Trade talks between the US and China this week ended with little progress, prompting worries about how Beijing might respond to more US tariffs.

Politics outside of the US also played a big part in driving markets this week. The Australian dollar had a volatile time as Scott Morrison became the country’s sixth prime minister in just over a decade, while the South African rand also see-sawed as Mr Trump weighed in on the debate on land reform in the country.

Sterling also had a tough week as the UK government unveiled contingency plans for a “no-deal” Brexit.


In New York, the S&P 500 closed at a record 2,874, up 0.6 per cent, having earlier hit 2,876.16, surpassing the previous all-time intraday peak set on Tuesday.

For the week, the benchmark index gained 0.9 per cent.

The tech-heavy Nasdaq Composite also set a record close of 7,945.98 after rising 0.9 per cent. It too hit an intraday all-time high of 7,949.71.

The Dow Jones Industrial Average rose 0.5 per cent to 25,790, leaving it some way short of its all-time high of 26,616.

Across the Atlantic, the pan-European Stoxx 600 index ended 0.1 per cent higher, as the Xetra Dax in Frankfurt and London’s FTSE 100 both rose 0.2 per cent.

Chinese stocks had a choppy time, with the CSI 300 index finally closing up 0.2 per cent, having been down by as much as 0.9 per cent.

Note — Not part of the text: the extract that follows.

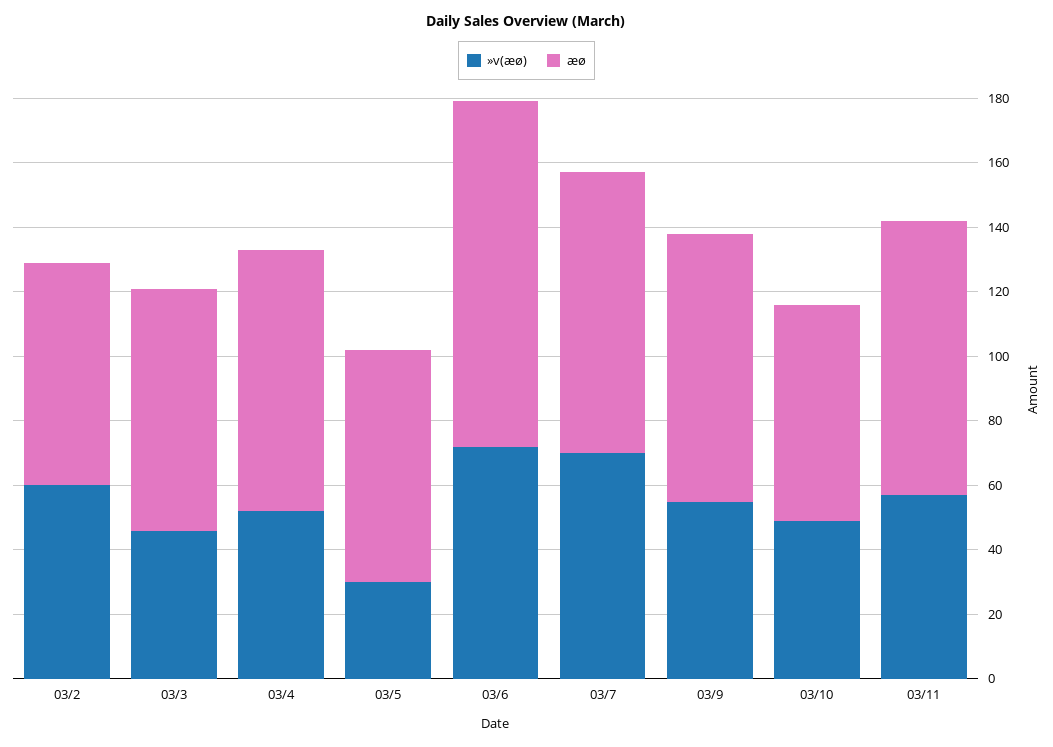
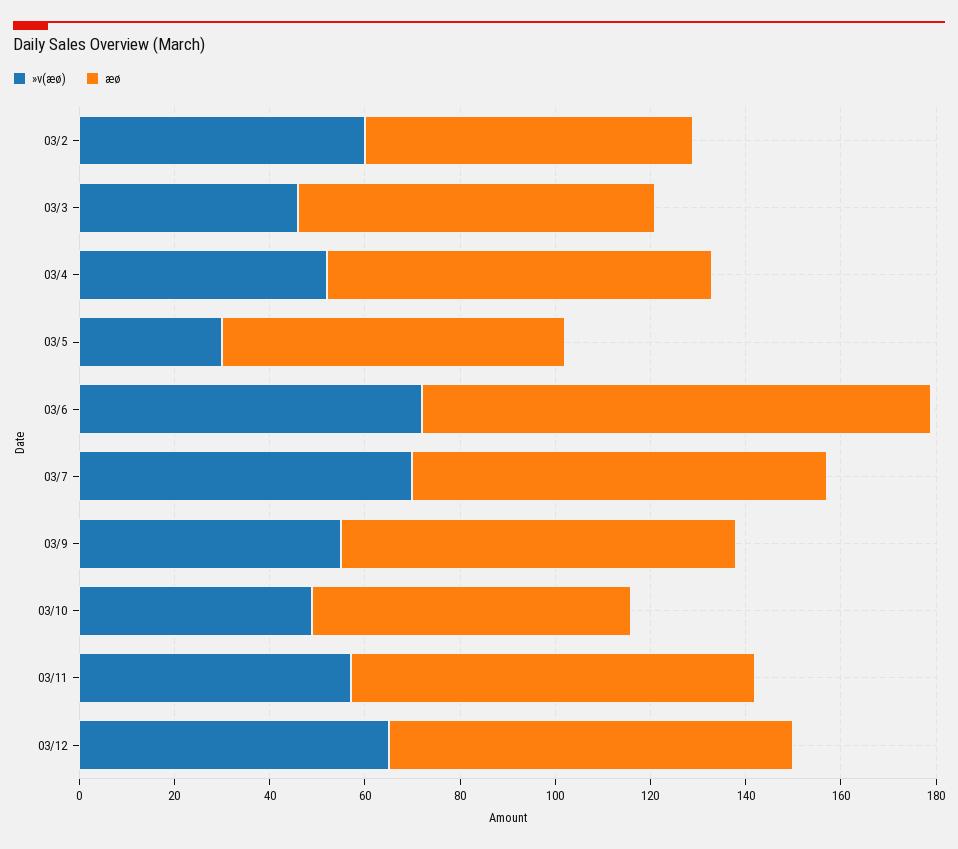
»v(æø), 03/12: none -> 65
æø, 03/12: none -> 85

The People’s Bank of China injected Rmb149bn ($21.9bn) into the country’s banking system through loans to commercial banks on Friday, signalling the government’s latest move to encourage stronger credit flows to companies and local governments.

Forex and fixed income

The dollar index was down 0.6 per cent at 95.14, giving back all of the previous day’s rise and leaving it close to Wednesday’s intraday three-week low, as the euro rallied 0.8 per cent to $1.1626.

The US currency retreated from the day’s high against the yen of ¥111.48 to trade 0.1 per cent lower at ¥111.18. Sterling was up 0.3 per cent at $1.2849 following a 0.8 per cent drop on Thursday.

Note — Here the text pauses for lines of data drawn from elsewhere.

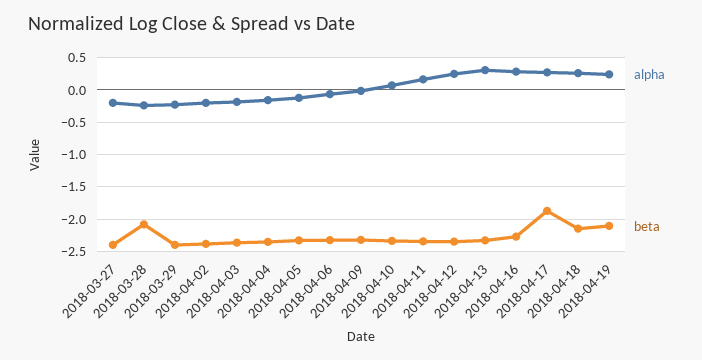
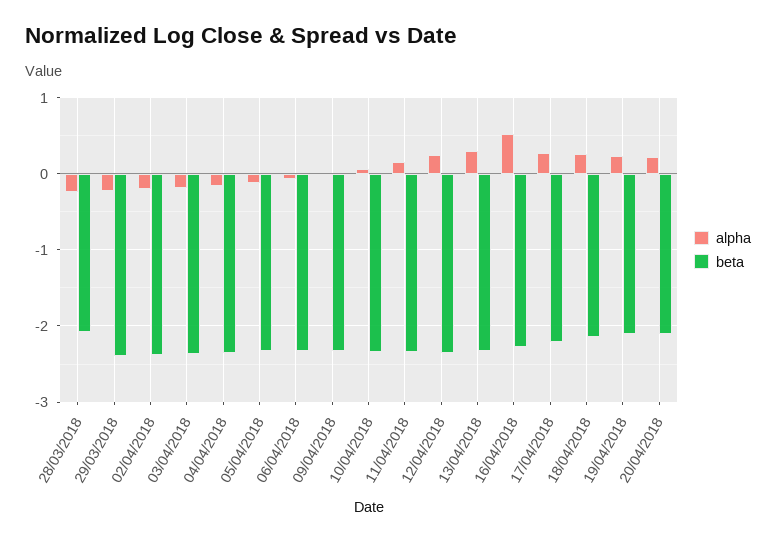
alpha, 2018-03-27: -0.2 -> none
beta, 2018-03-27: -2.4 -> none
alpha, 2018-04-16: 0.3 -> 0.5
beta, 2018-04-17: -1.9 -> -2.2
alpha, 20/04/2018: none -> 0.2
beta, 20/04/2018: none -> -2.1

The Australian dollar was up 1.2 per cent at US$0.7327 as the political upheaval in the country calmed with Mr Morrison replacing Malcolm Turnbull as Liberal party leader and new PM. The currency had tumbled 1.4 per cent on Thursday.

The South African rand was up 1 per cent on the day, and 2.7 per cent higher for the week.

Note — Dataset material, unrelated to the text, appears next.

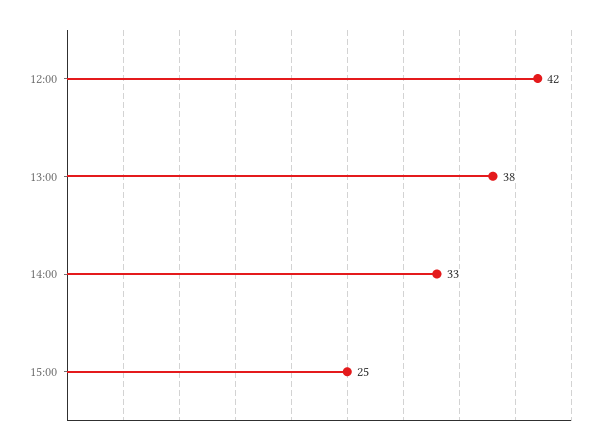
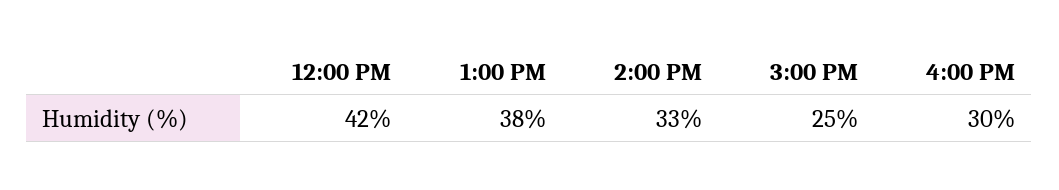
4:00 PM: none -> 30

The yield on the 10-year US Treasury was flat at 2.82 per cent, having hit 2.85 per cent before Mr Powell’s speech. The two-year US yield was up 1bp at 2.62 per cent. The gap between the two earlier fell as low as 18.80 basis points, according to Reuters data.

The 10-year German Bund yield held steady at 0.34 per cent.


Brent oil settled at $75.82 a barrel, up 1.5 per cent, taking its rise over the week to 5.6 per cent, supported by data showing a bigger than expected weekly drop in US crude inventories. US West Texas Intermediate was up 1.2 per cent on the day at $68.61.

Gold was up $20, or 1.7 per cent, at $1,205 an ounce. The metal hit a 19-month low of $1,160 little more than a week ago.